- Promotional release poster
- Directed by: Justin Lee
- Written by: Justin Lee
- Produced by: Daemon Hillin Melanie Young Justin Lee
- Starring: Bruce Dern Billy Zane Tony Todd Adrienne Barbeau
- Music by: Christopher Cano
- Distributed by: Tubi
- Release date: January 21, 2022;
- Running time: 84 minutes
- Country: United States
- Language: English

= Hellblazers =

Hellblazers is a 2022 American action horror film directed by Justin Lee, and starring Bruce Dern, Billy Zane, Tony Todd and Adrienne Barbeau.

==Plot==
Set in the late 1980s, a satanic cult has a singular focus of unleashing hell on Earth.
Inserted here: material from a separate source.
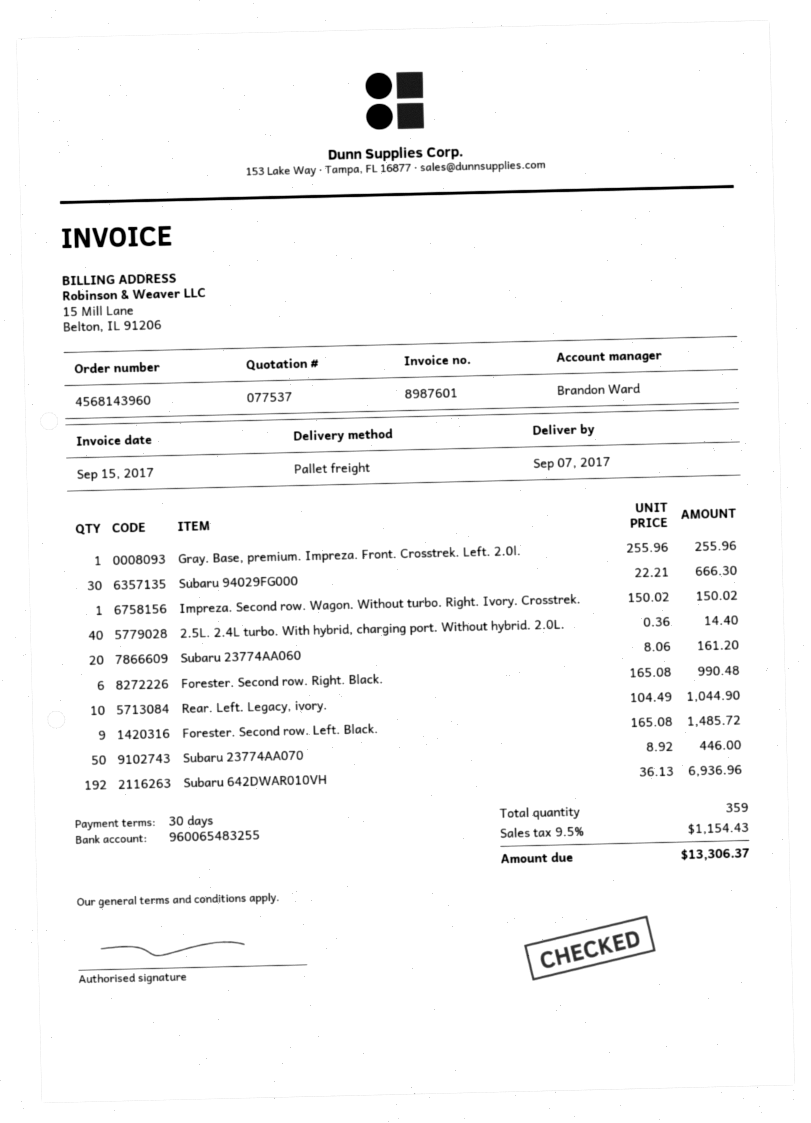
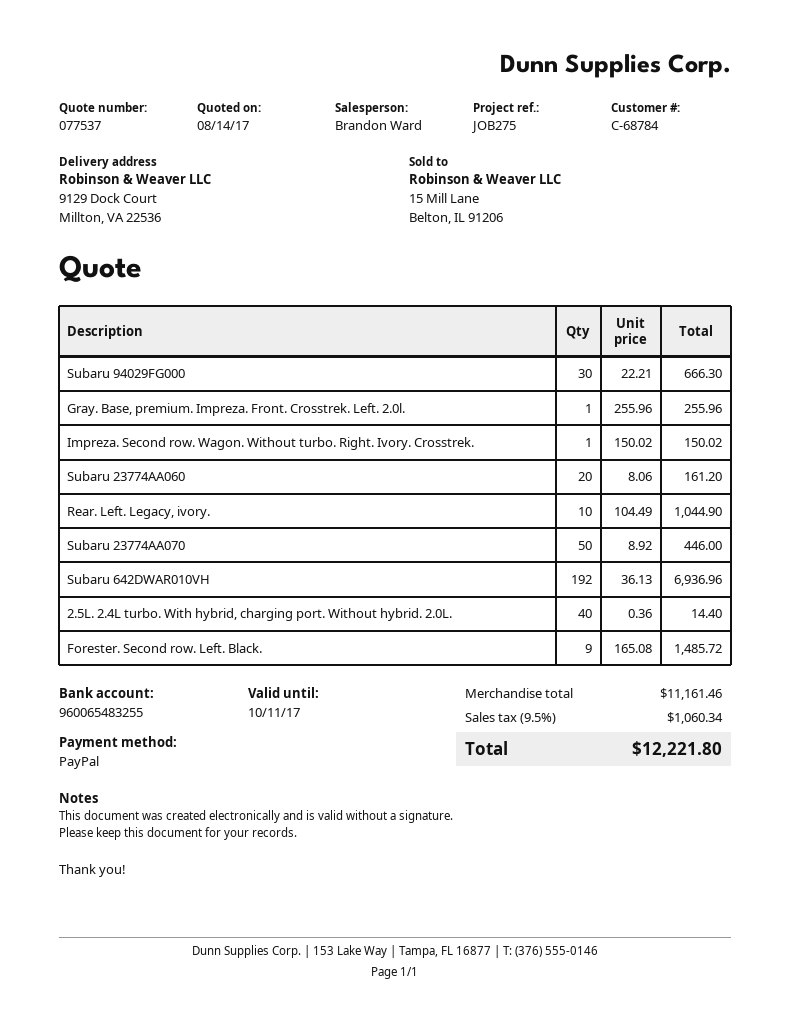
Forester. Second row. Right. Black.: 6 x 165.08 = 990.48 -> none
tax: 9.5% = 1154.43 -> 9.5% = 1060.34
total: 13306.37 -> 12221.80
With the help of an ancient incantation, they conjure a demon, and its members are tasked with feeding it the populace of a nearby small southwestern town.

==Cast==
- Bruce Dern as Bill Unger
- Billy Zane as Joshua
- Tony Todd as Harry
- Adrienne Barbeau as Georgia
- John Kassir as Rick
- Meg Foster as Mary
- Courtney Gains as Bernard
- Danielle Gross as Deanna
- Crash Buist as Teddy
- Ed Morrone as Joe Anderson
- Paige Sturges as Liz

==Production==
Filming occurred in California and wrapped in February 2020.

==Release==
The film was released on Tubi on January 21, 2022.